:: MATERIAL FOR THE TASK ::
Segment Open

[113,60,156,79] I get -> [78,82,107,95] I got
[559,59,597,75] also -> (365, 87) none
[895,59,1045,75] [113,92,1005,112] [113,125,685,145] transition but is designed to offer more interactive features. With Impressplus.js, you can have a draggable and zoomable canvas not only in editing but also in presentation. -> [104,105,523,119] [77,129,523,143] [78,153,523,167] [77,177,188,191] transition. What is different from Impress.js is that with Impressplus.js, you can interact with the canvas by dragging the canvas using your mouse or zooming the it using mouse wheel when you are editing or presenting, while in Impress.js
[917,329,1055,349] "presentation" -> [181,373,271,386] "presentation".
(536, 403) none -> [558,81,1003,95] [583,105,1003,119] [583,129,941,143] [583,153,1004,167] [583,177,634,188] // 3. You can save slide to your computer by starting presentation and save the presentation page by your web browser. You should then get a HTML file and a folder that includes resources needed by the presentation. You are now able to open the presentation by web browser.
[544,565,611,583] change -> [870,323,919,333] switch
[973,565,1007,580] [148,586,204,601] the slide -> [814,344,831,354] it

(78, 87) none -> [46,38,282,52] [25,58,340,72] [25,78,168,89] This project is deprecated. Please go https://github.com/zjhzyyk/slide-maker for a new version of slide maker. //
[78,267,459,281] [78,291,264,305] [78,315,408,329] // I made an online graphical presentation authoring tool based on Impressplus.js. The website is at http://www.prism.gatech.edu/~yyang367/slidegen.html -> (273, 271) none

Segment Closed
Segment Open

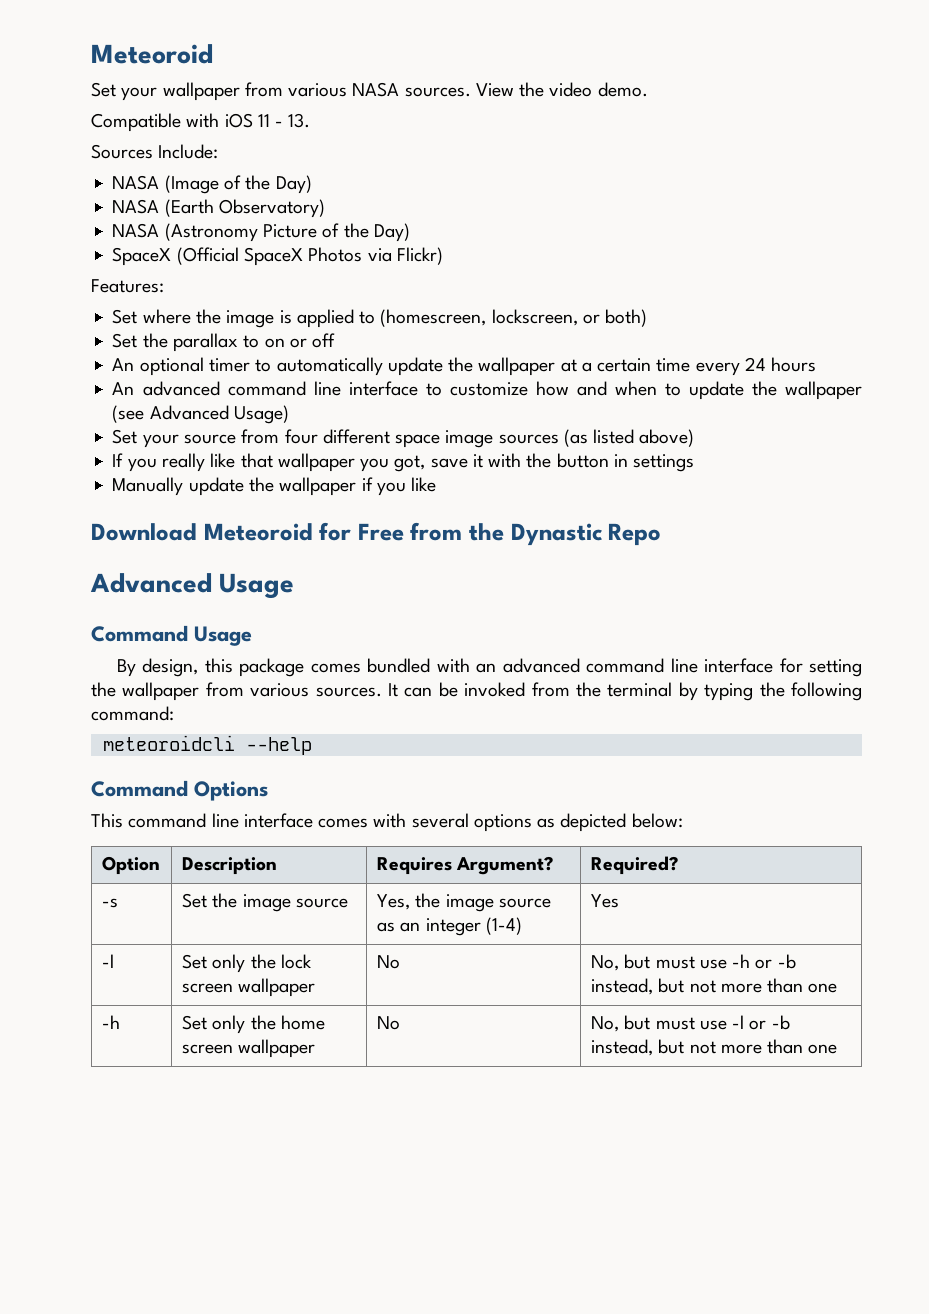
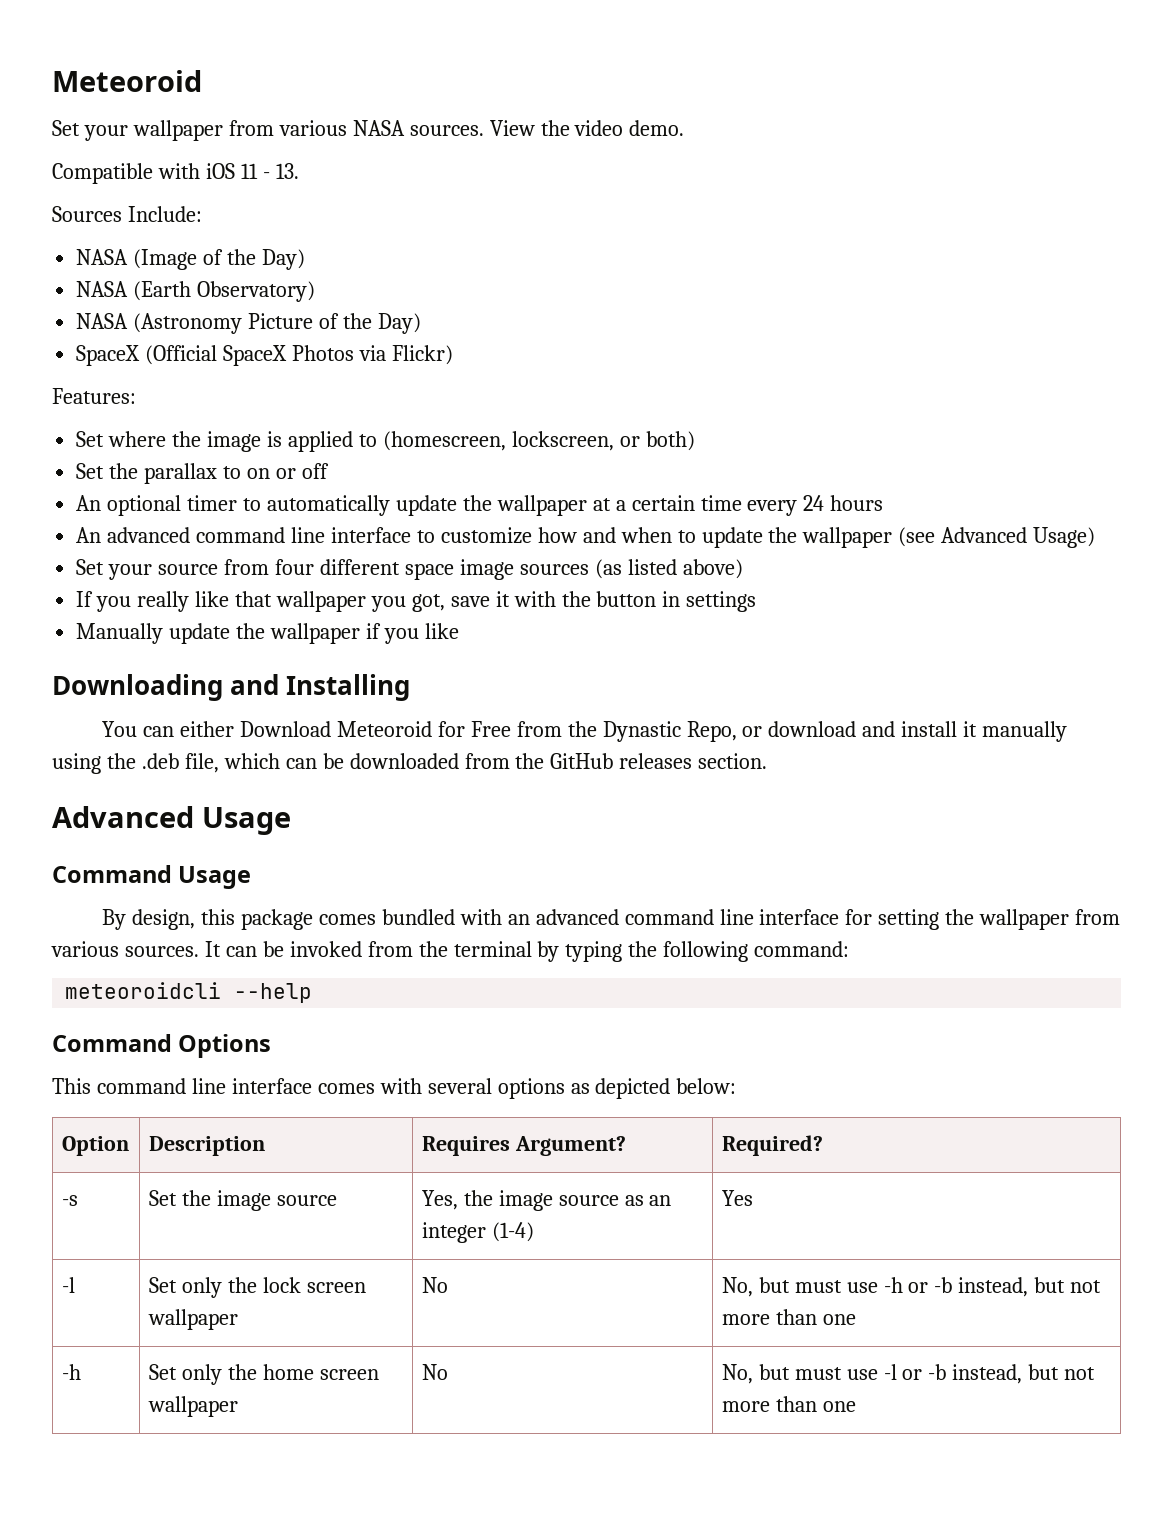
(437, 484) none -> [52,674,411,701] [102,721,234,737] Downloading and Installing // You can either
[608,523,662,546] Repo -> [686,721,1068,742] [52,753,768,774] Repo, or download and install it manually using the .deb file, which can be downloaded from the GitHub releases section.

Segment Closed
Segment Open

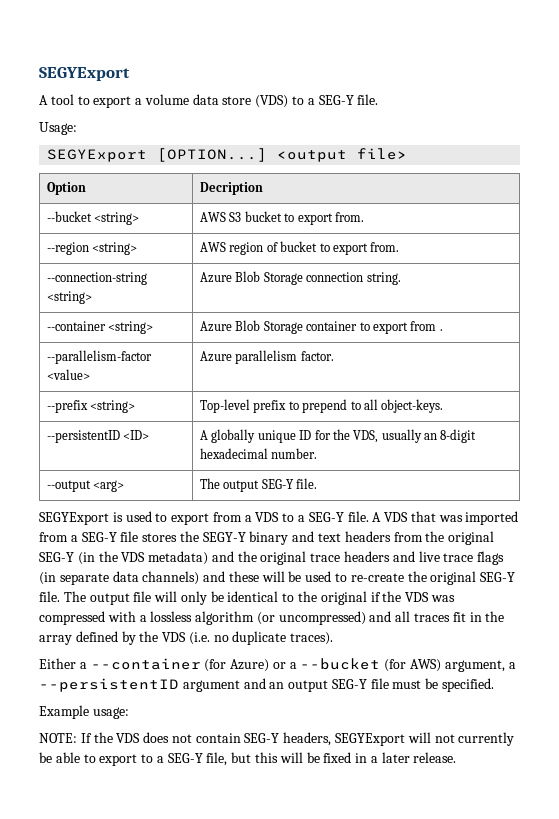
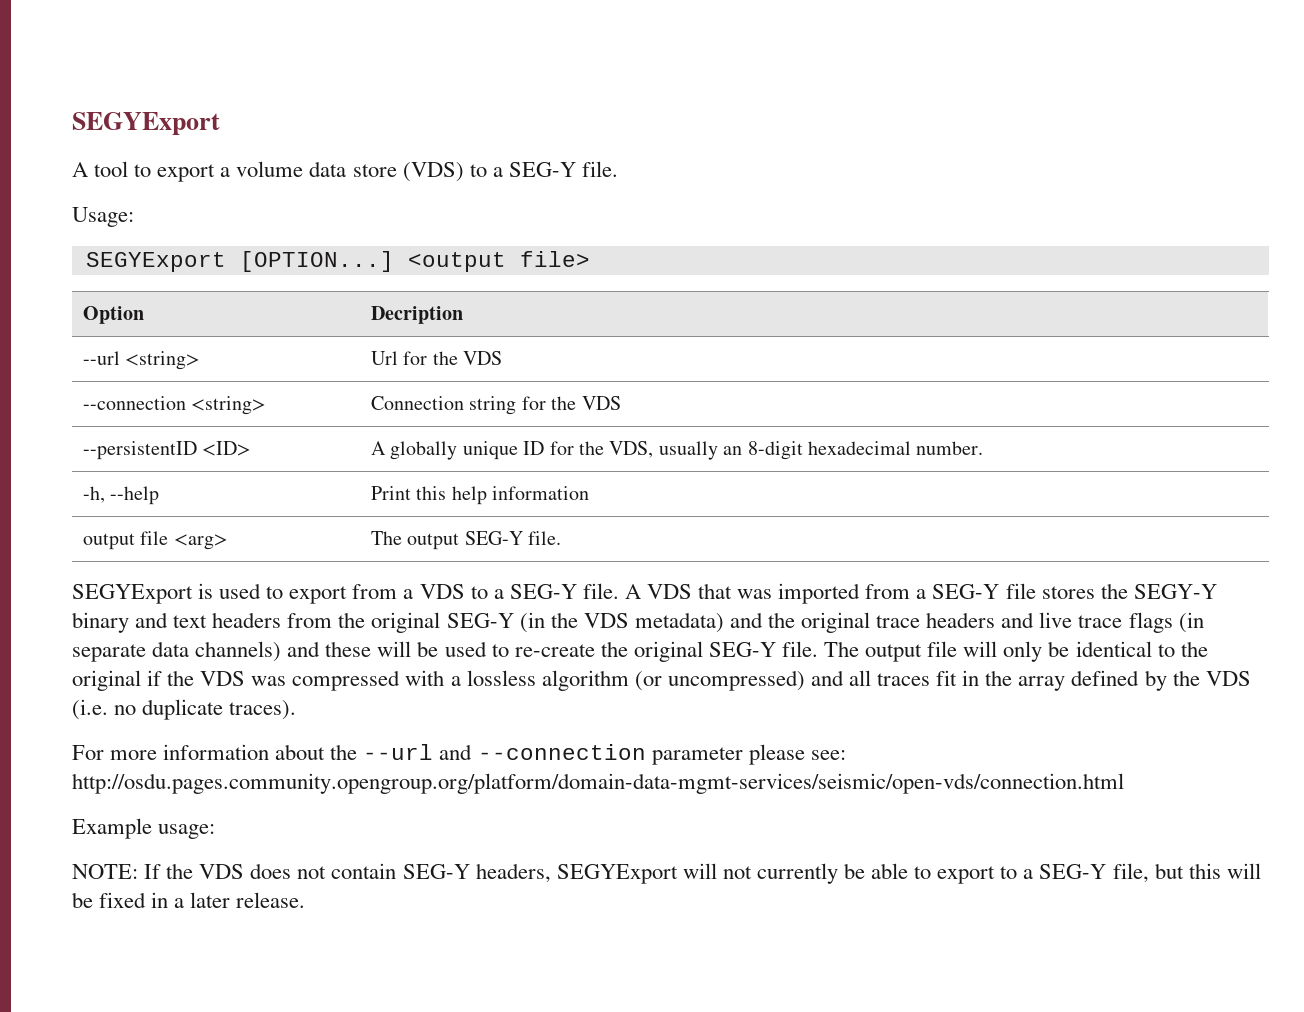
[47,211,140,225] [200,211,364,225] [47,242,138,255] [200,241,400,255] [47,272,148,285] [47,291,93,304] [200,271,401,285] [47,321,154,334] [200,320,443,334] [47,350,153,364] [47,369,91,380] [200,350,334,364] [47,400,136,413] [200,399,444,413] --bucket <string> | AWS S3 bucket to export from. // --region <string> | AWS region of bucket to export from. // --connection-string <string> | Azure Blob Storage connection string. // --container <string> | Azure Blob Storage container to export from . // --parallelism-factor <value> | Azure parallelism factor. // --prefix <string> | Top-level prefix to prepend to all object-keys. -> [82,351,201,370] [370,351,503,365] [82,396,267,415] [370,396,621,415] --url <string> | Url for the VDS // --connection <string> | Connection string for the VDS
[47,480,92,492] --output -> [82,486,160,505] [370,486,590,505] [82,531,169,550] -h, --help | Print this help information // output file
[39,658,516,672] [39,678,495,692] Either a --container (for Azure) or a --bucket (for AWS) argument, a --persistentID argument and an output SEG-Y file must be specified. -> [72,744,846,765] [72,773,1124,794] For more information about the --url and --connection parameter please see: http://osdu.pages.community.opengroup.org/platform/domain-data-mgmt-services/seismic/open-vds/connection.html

Segment Closed

:: WORK TO BE COMPLETED ::
Whenever a line in the records contains the word "file", copy that line.

:: RESULT ::
(536, 403) none -> [558,81,1003,95] [583,105,1003,119] [583,129,941,143] [583,153,1004,167] [583,177,634,188] // 3. You can save slide to your computer by starting presentation and save the presentation page by your web browser. You should then get a HTML file and a folder that includes resources needed by the presentation. You are now able to open the presentation by web browser.
[608,523,662,546] Repo -> [686,721,1068,742] [52,753,768,774] Repo, or download and install it manually using the .deb file, which can be downloaded from the GitHub releases section.
[47,480,92,492] --output -> [82,486,160,505] [370,486,590,505] [82,531,169,550] -h, --help | Print this help information // output file
[39,658,516,672] [39,678,495,692] Either a --container (for Azure) or a --bucket (for AWS) argument, a --persistentID argument and an output SEG-Y file must be specified. -> [72,744,846,765] [72,773,1124,794] For more information about the --url and --connection parameter please see: http://osdu.pages.community.opengroup.org/platform/domain-data-mgmt-services/seismic/open-vds/connection.html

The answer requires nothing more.